Dynamic Spectrum Sharing, bo właśnie ten termin kryje się za skrótem DSS, to programowe rozwiązanie dla stacji bazowych, które pozwala na dynamiczne współdzielenie pasma przez dwie technologie radiowe – w tym przypadku LTE i 5G. W tym i w zasadzie w jedynym, bo DSS to nowa technologia, której nie było przy przejściach pomiędzy wcześniejszymi generacjami sieci, na przykład z 3G do 4G.

DSS wymaga posiadania przez operatora odpowiednio przygotowanego hardware’u stacji bazowych, więc wdrożenie całości to proces precyzyjnego dostrojenia wielu elementów.  

Stosując Dynamic Spectrum Sharing, operatorzy mogą na tej samej częstotliwości obsługiwać zarówno 4G, jak i 5G. Ta zaleta DSS jest właśnie kluczowa dla ofert 5G, które ruszyły w Polsce mimo odwołania aukcji.
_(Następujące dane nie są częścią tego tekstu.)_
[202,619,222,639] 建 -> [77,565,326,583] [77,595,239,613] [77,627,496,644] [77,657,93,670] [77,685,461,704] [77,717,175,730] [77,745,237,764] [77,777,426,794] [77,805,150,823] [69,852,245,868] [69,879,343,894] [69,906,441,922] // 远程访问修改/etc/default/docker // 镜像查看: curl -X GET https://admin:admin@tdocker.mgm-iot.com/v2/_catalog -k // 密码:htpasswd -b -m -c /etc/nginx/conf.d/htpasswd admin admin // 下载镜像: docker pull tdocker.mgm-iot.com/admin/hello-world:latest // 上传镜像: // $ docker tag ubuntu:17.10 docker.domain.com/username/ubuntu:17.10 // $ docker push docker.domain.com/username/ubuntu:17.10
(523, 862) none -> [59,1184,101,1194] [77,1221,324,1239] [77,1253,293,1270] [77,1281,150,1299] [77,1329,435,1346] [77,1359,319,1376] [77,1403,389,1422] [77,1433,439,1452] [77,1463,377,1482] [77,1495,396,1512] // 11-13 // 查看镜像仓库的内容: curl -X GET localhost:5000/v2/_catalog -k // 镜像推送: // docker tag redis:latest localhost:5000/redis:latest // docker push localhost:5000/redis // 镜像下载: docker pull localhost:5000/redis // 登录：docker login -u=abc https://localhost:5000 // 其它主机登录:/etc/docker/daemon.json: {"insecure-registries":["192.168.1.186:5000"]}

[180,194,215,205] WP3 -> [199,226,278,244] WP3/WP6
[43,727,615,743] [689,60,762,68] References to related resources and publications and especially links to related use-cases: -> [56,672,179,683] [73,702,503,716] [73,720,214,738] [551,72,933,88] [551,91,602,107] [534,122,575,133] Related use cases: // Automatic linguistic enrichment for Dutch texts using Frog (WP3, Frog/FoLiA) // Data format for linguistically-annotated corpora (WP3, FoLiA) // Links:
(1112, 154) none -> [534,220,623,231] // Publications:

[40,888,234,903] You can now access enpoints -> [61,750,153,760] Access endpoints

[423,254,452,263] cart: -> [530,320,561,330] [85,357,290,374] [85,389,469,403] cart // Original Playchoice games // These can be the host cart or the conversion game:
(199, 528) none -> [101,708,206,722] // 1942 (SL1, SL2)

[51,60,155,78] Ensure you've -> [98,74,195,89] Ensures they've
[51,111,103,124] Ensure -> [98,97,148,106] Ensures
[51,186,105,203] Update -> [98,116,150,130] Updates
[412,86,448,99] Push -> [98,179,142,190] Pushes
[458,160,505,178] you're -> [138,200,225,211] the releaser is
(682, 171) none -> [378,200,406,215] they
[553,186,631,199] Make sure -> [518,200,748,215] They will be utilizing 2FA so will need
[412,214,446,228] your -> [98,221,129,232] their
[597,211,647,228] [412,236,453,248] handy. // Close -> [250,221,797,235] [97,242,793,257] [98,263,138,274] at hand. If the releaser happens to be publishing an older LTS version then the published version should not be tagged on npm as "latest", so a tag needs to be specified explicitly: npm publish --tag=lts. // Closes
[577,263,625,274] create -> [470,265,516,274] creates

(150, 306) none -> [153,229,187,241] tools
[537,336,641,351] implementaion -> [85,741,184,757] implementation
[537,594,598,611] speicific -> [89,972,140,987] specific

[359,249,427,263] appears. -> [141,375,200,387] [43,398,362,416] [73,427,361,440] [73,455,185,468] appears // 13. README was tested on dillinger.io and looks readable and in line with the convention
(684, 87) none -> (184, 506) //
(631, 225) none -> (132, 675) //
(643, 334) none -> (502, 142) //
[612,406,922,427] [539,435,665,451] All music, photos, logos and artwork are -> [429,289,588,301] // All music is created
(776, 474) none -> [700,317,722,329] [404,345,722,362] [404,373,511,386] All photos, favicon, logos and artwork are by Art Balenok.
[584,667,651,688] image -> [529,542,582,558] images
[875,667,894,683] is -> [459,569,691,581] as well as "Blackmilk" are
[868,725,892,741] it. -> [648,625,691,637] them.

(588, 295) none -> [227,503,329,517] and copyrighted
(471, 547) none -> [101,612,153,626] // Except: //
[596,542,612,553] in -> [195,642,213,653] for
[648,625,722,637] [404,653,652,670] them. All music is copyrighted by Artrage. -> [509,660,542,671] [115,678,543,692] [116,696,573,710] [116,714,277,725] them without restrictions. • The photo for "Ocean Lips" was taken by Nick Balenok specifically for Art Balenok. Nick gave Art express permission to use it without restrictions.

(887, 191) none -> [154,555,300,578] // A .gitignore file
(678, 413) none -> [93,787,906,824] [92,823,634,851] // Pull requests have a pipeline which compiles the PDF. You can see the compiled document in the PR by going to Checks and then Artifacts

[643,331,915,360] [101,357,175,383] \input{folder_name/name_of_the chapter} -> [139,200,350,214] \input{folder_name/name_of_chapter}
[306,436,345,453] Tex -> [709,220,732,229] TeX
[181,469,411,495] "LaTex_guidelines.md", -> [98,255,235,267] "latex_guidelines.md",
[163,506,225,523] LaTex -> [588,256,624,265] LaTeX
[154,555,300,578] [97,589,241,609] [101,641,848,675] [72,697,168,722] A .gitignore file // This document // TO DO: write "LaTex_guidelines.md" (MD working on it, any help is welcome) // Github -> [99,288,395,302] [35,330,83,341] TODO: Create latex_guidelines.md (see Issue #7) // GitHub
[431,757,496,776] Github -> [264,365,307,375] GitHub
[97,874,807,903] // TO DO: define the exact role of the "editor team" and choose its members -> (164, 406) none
Orange uruchomił swoje 5G na częstotliwości 2100 MHz, czyli stosowanej od kilku lat na potrzeby LTE.

Orange 5G wieże BTS

W poprzednich latach zastosowanie pasma 2100 MHz było jednym z elementów ogromnego przedsięwzięcia Orange – refarmingu – które miało wzmocnić działanie sieci. Wtedy operator podjął decyzję, by przeznaczyć część pasma 2100 MHz z sieci 3G na potrzeby LTE. Dzięki tym przesunięciu części zasobów pasma, które były mało wykorzystywane przez 3G, na potrzeby 4G, dziś zarówno użytkownicy LTE, jak i pierwsi posiadacze smartfonów z 5G, będą mogli w płynny sposób korzystać ze wspólnych zasobów. Są one dynamicznie przydzielane dla danej stacji bazowej, w czasie co 1 ms, odpowiednio do zapotrzebowania ze strony użytkowników. Nie ma więc obaw, że z powodu wykorzystania tego rozwiązania sieć będzie w jakikolwiek sposób „przycinać”.

To nowość, która do tej pory nie była dostępna. Wcześniej, aby zmienić przeznaczenie danej częstotliwości, trzeba to było zrobić „na sztywno”, przypisując ją do jednej, konkretnej technologii. Dzięki DSS nie ma obaw, że wydzielenie pasma o szerokości 10 MHz, a o takiej wartości mówimy, negatywnie odbije się na jakości działania sieci starszych generacji.

Komunikacja na oddzielnych kanałach

Sieć #hello5G w Orange, dostępna na częstotliwości 2100 MHz, wykorzystuje technologię DSS oraz metodę Frequency Division Duplex (FDD). Cóż to oznacza? Chodzi o to, że komunikacja między odbiorcą a nadawcą odbywa się na dwóch wydzielonych kanałach radiowych, które elastycznie się dostosowują do istniejącego zapotrzebowania dla danej stacji bazowej.

Orange 5G BTS

Poza Orange, w Polsce z pasma 2100 MHz i technologii DSS w połączeniu z FDD korzystają Play i T-Mobile. Inne rozwiązanie wdrożył z kolei Plus, który wybrał częstotliwość 2600 MHz, a do tego metodę komunikację TDD, czyli Time Division Duplex. W niej transmisja danych przeprowadzana jest na tej samej częstotliwości w podziale czasowym, w tylko jedną ze stron – a więc albo do stacji bazowej, albo do użytkownika. Ograniczeniem dla szerszego wykorzystania tego modelu komunikacji są specyficzne funkcje smartfonu oraz jego oprogramowania.